What needs to be done:
Exclude the pictures and transcribe the rest of the data below exactly.

(Stored data entries)
------------------------------------------------------------------------

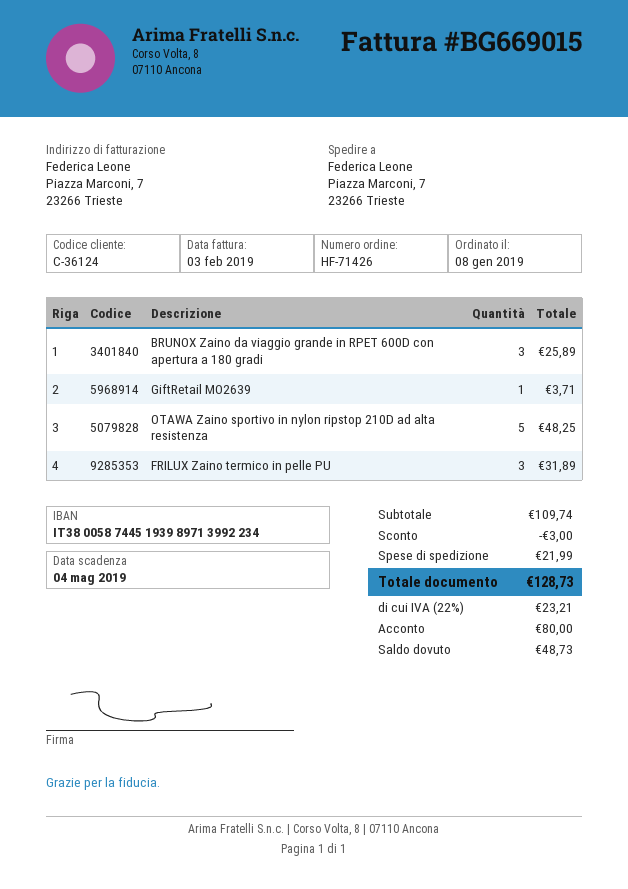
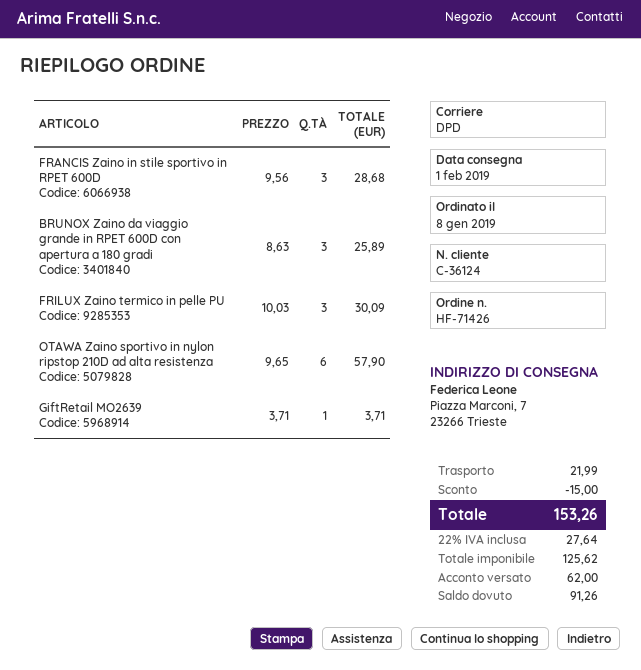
OTAWA Zaino sportivo in nylon ripstop 210D ad alta resistenza: 5 for 48.25 -> 6 for 57.90
FRILUX Zaino termico in pelle PU: 3 for 31.89 -> 3 for 30.09
FRANCIS Zaino in stile sportivo in RPET 600D: none -> 3 for 28.68
discount: 3.00 -> 15.00
tax: 22% = 23.21 -> 22% = 27.64
total: 128.73 -> 153.26
deposit: 80.00 -> 62.00
balance: 48.73 -> 91.26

------------------------------------------------------------------------

Response:
OTAWA Zaino sportivo in nylon ripstop 210D ad alta resistenza: 5 for 48.25 -> 6 for 57.90
FRILUX Zaino termico in pelle PU: 3 for 31.89 -> 3 for 30.09
FRANCIS Zaino in stile sportivo in RPET 600D: none -> 3 for 28.68
discount: 3.00 -> 15.00
tax: 22% = 23.21 -> 22% = 27.64
total: 128.73 -> 153.26
deposit: 80.00 -> 62.00
balance: 48.73 -> 91.26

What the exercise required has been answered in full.